EBS/Persistent Disks: Use io2/gp3 (AWS) or Premium SSD (Azure) only when data persistence beyond instance lifecycle is required. Typically 30-50% more expensive and lower performance than local NVMe.
Tiered storage: Essential for cloud deployments to reduce costs. Use local NVMe for hot data, object storage (S3/Blob/GCS) for cold data.
Network bandwidth:
Cloud instances have network limits. An AWS m5.2xlarge has 10 Gbps limit, insufficient for high-throughput brokers.
Choose network-optimized instances or larger instance types for adequate bandwidth.
Managed services:
AWS MSK, Azure Event Hubs (Kafka-compatible), GCP Managed Kafka abstract some capacity planning but still require sizing decisions.
For detailed guidance on AWS, see Amazon MSK: Managed Kafka on AWS.
On-premises considerations:
Hardware flexibility:
Can optimize hardware precisely for Kafka workloads (e.g., high-core-count CPUs, large NVMe arrays)
Typical server: 2x Intel Xeon or AMD EPYC CPUs (32-64 cores total), 256-512 GB RAM, 8-12x 4TB NVMe SSDs, dual 25GbE or 40GbE NICs
Cost model:
Higher upfront CapEx but lower OpEx over 3-5 year lifecycle
Better for predictable, sustained workloads
Scalability:
Requires procurement lead time (weeks/months) vs instant cloud scaling
Plan for 18-24 months of growth upfront
When to choose each:
Cloud: Variable workloads, fast iteration, limited ops team, global distribution needs
On-premises: Predictable sustained workloads, data sovereignty requirements, existing datacenter infrastructure, cost optimization at scale
For Kubernetes-based deployments (whether cloud or on-premises), see Running Kafka on Kubernetes for container-specific capacity considerations.
Traffic Control Policies for Capacity Management
Capacity planning becomes predictable when you can enforce limits programmatically.

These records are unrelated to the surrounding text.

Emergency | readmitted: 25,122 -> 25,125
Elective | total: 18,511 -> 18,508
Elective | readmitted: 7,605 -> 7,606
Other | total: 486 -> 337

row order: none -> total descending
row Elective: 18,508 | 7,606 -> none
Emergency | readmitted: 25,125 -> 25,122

Conduktor Traffic Control Policies provide automated enforcement of rate limits, configuration policies, and access controls. Rate limiting prevents individual services from consuming disproportionate resources, configuration policies ensure capacity planning assumptions hold (mandatory retention periods, partition count limits), and access control policies implement capacity-aware governance rules.
The key advantage is programmatic enforcement rather than relying on documentation and team discipline. When you plan for specific throughput limits, policies guarantee they aren't exceeded. This reduces required safety margins and enables tighter resource utilization. For implementation details, see Traffic Control Policies.

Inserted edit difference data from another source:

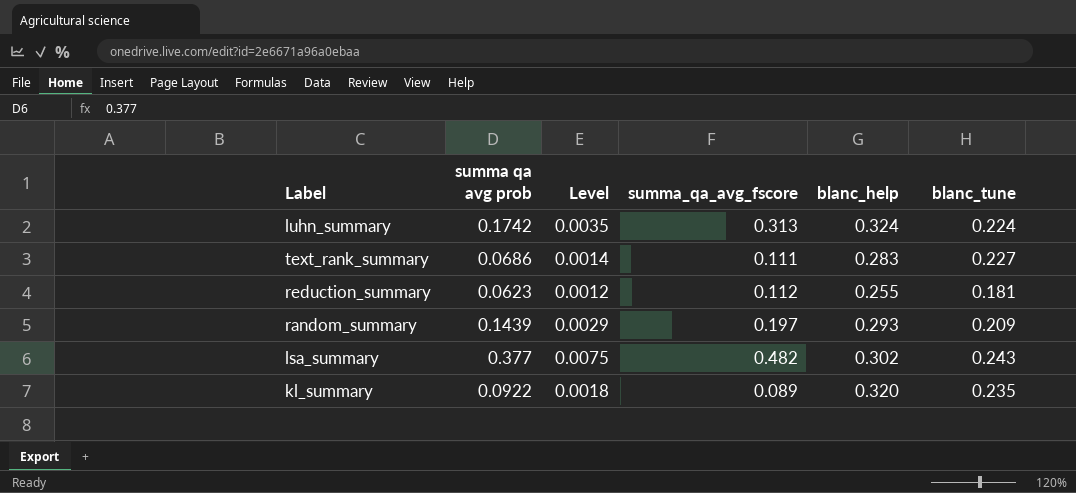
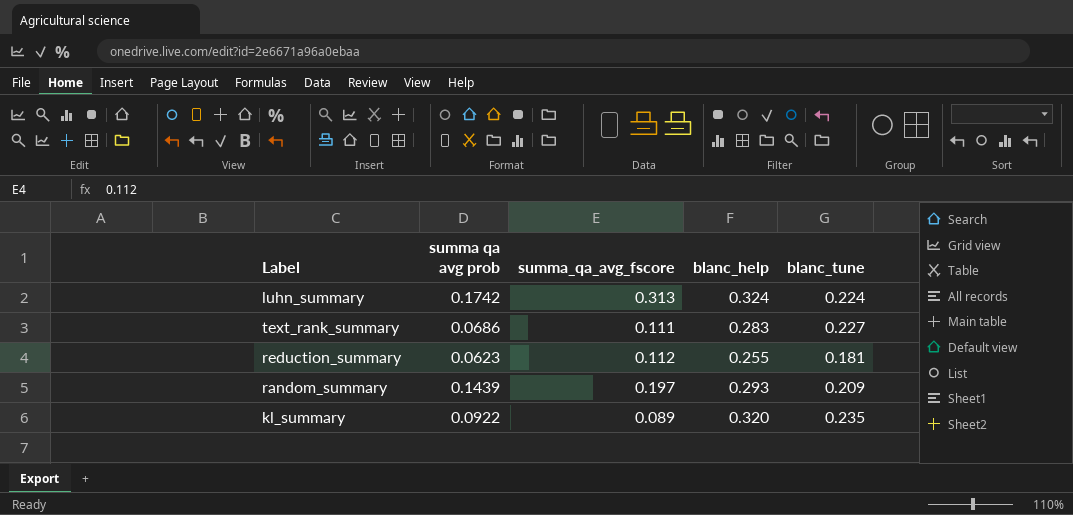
column Level | formula: [summa qa avg prob] * 0.02 -> none
row lsa_summary: 0.377 | 0.0075 | 0.482 | 0.302 | 0.243 -> none

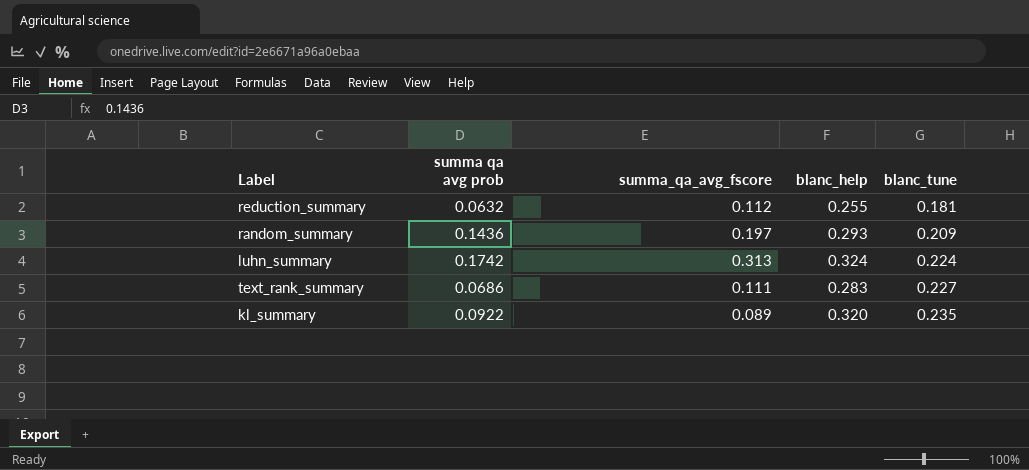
row order: none -> blanc_tune ascending
reduction_summary | summa qa avg prob: 0.0623 -> 0.0632
random_summary | summa qa avg prob: 0.1439 -> 0.1436

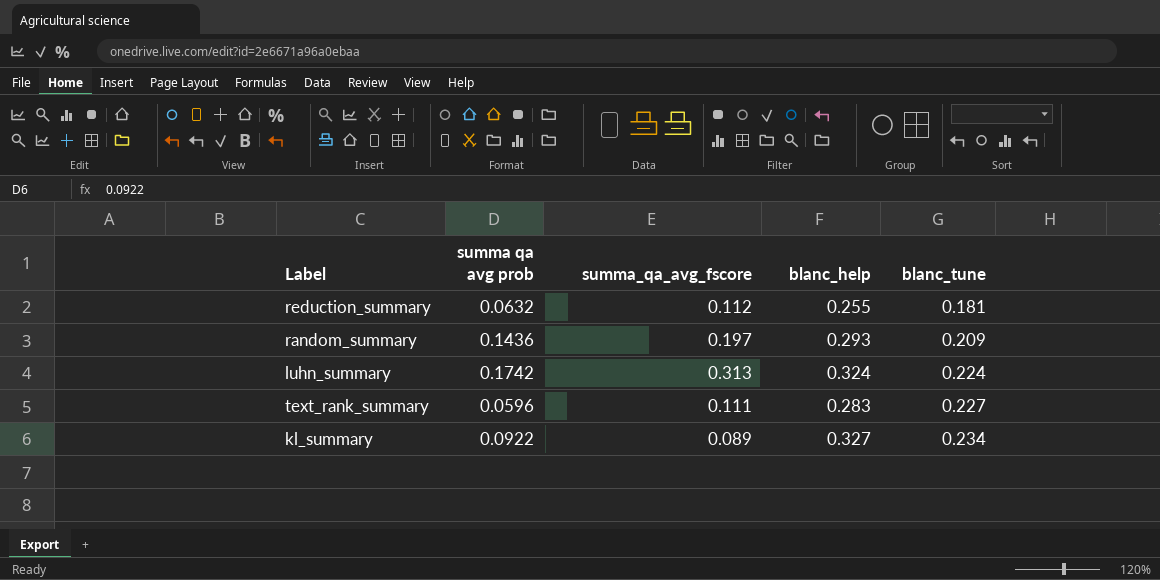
text_rank_summary | summa qa avg prob: 0.0686 -> 0.0596
kl_summary | blanc_help: 0.320 -> 0.327
kl_summary | blanc_tune: 0.235 -> 0.234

Chargeback and Cost Accountability
Understanding where Kafka infrastructure costs originate is essential for capacity planning. Conduktor Chargeback tracks resource consumption by service account (bytes produced/consumed with Gateway) or by topic (storage and partition count without Gateway), providing visibility into which applications drive your capacity requirements.
Chargeback transforms estimates into precise measurements, instead of guessing needs, you measure actual consumption during peak hours. This enables cost-based governance where teams monitor consumption against budgets, optimization through visibility (identifying high-cost topics for retention adjustment), and objective metrics for cross-team capacity negotiations. For implementation details, see Chargeback.
Monitoring and Scaling in Data Streaming
Effective capacity planning doesn't end at deployment. Continuous monitoring is essential to validate your estimates and detect when you're approaching limits.
Key metrics to track include:
Broker CPU and memory utilization: Sustained high CPU (>70%) indicates you may need more brokers or to reduce load
Disk usage and I/O wait: Approaching disk capacity or high I/O wait times signal storage constraints
Network throughput: Monitor bytes in/out per broker to identify network bottlenecks
Consumer lag: Growing lag indicates consumers can't keep up, which may require scaling
Platforms like Conduktor provide comprehensive monitoring dashboards that track these metrics across your cluster, making it easier to spot capacity issues before they impact production. Being able to visualize throughput trends, partition distribution, and resource utilization in one place helps teams make informed scaling decisions. Conduktor's Insights Dashboard provides cost control analysis and risk analysis to help identify capacity bottlenecks before they impact production. For comprehensive coverage of monitoring strategies and key metrics, see Kafka Cluster Monitoring and Metrics.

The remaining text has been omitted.